EXERCISE INPUT START

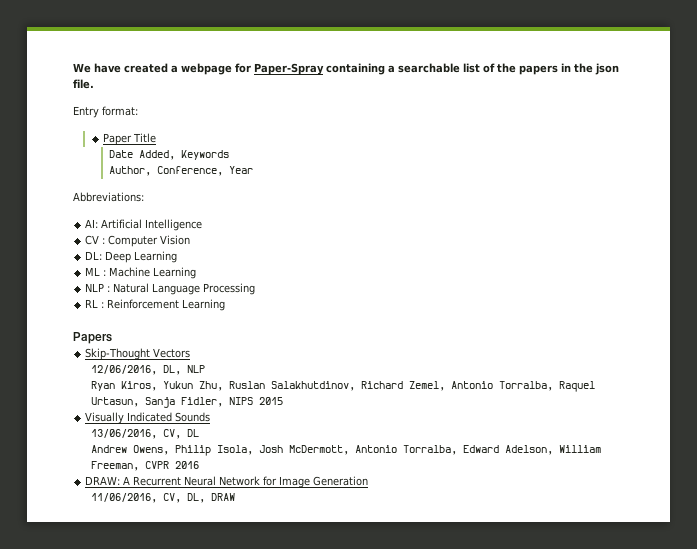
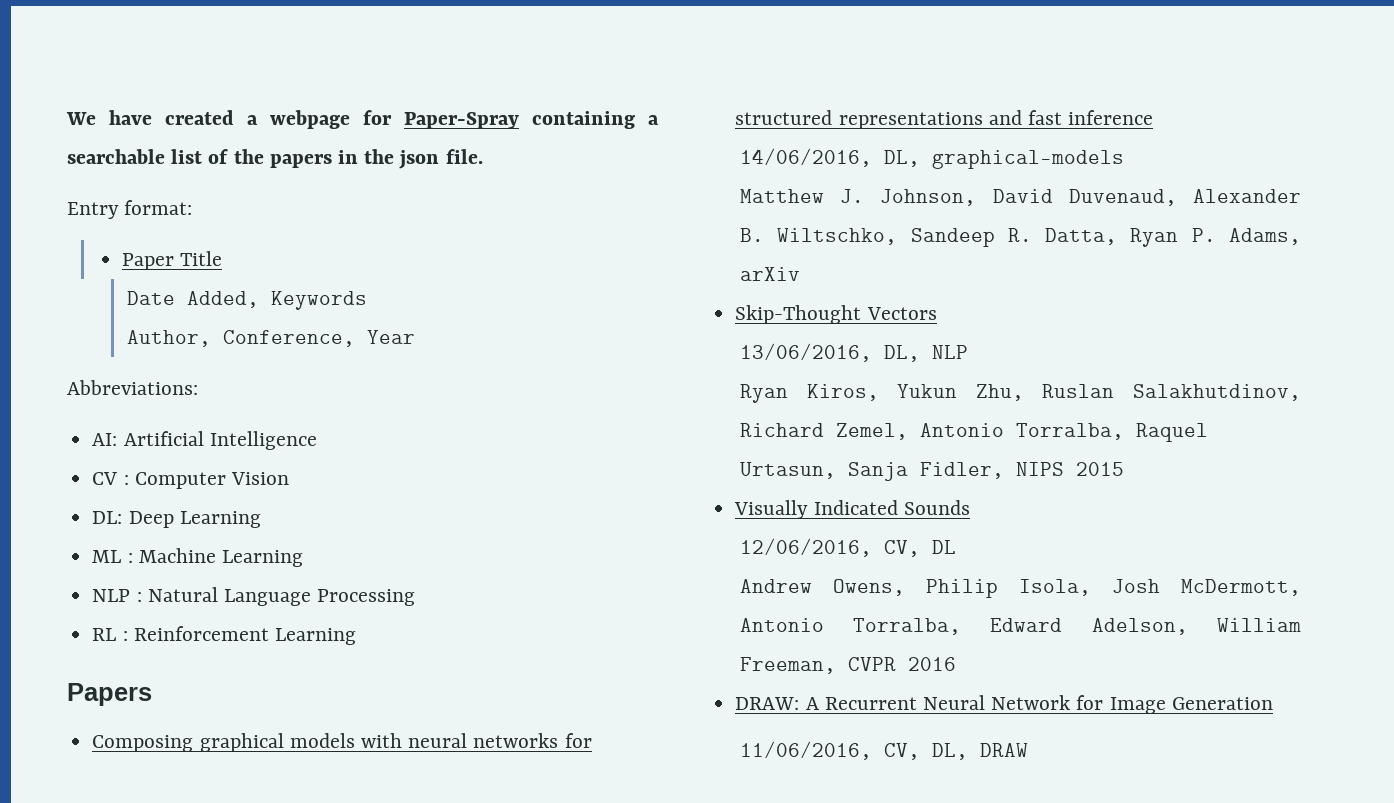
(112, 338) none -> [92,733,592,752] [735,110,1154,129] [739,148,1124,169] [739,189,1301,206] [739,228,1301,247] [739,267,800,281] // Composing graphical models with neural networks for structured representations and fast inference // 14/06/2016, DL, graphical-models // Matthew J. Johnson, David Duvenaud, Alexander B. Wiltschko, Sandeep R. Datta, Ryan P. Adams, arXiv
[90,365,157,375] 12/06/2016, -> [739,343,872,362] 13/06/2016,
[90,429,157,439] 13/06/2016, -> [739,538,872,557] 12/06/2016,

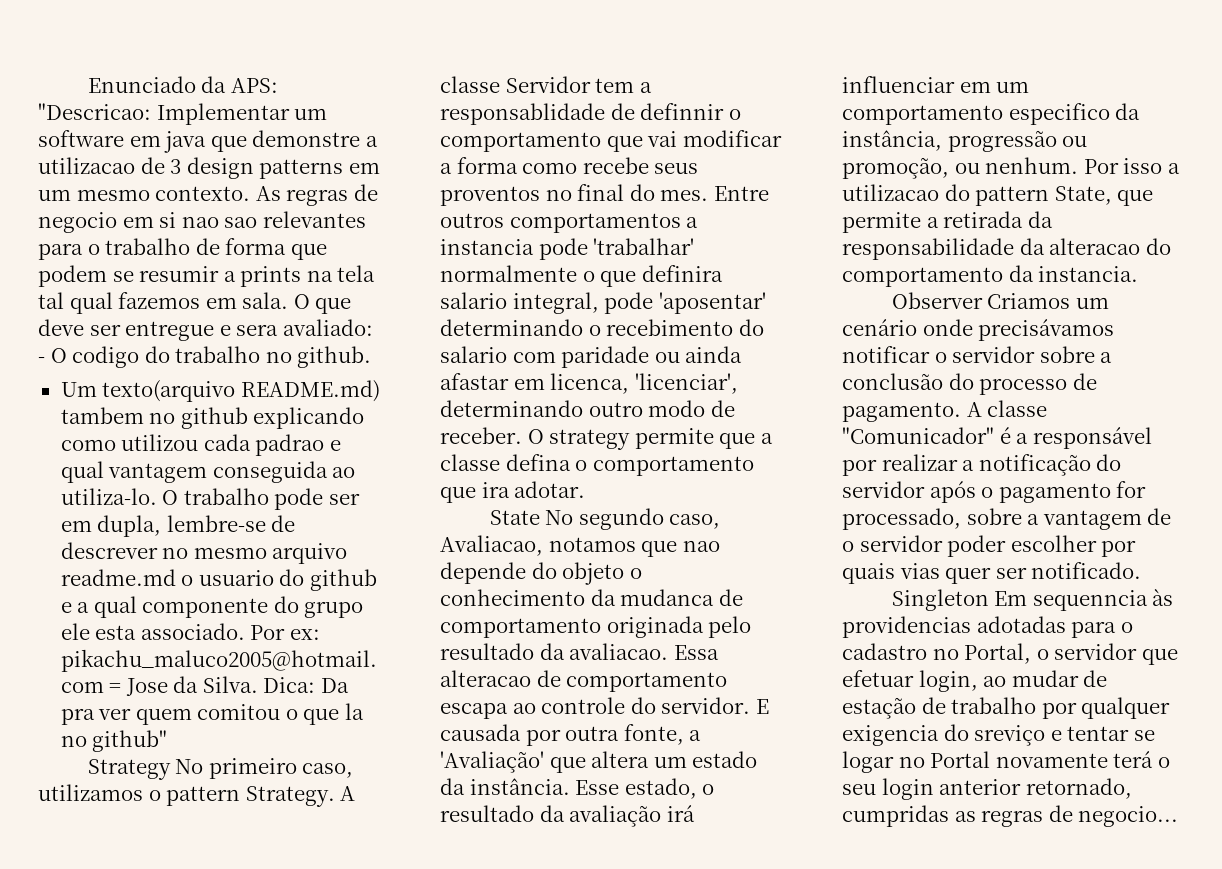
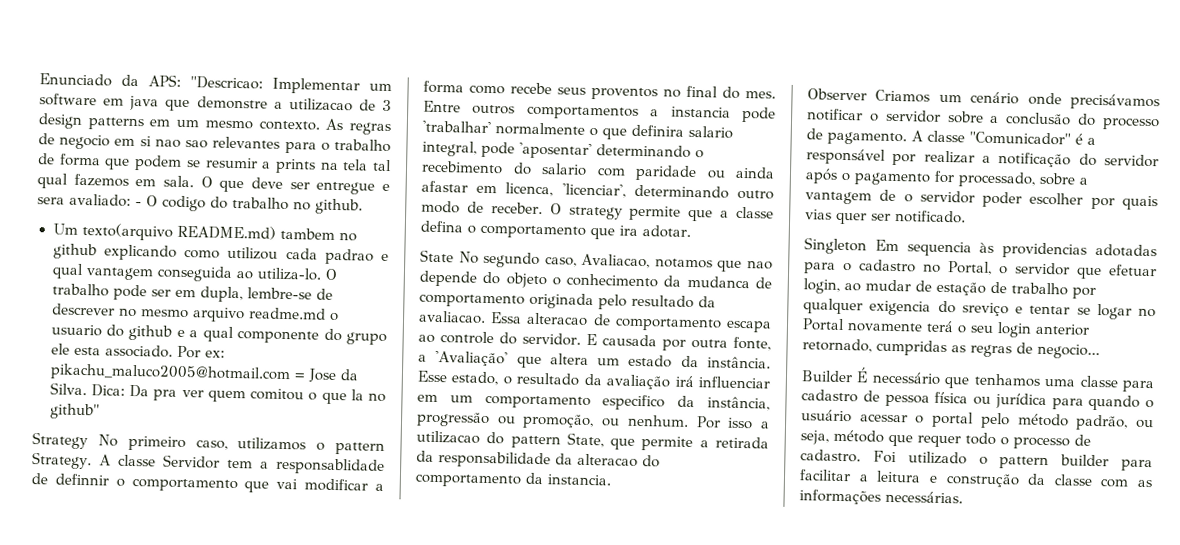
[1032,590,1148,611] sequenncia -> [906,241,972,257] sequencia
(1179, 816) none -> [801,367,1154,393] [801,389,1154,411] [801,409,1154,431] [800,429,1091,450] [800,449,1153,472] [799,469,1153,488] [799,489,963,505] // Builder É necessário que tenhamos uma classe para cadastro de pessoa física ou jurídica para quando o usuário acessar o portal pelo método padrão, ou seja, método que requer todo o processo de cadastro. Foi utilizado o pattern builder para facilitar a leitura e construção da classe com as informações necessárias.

EXERCISE INPUT END

For the records above, state how many lines contain "none". Add nothing to the number.

2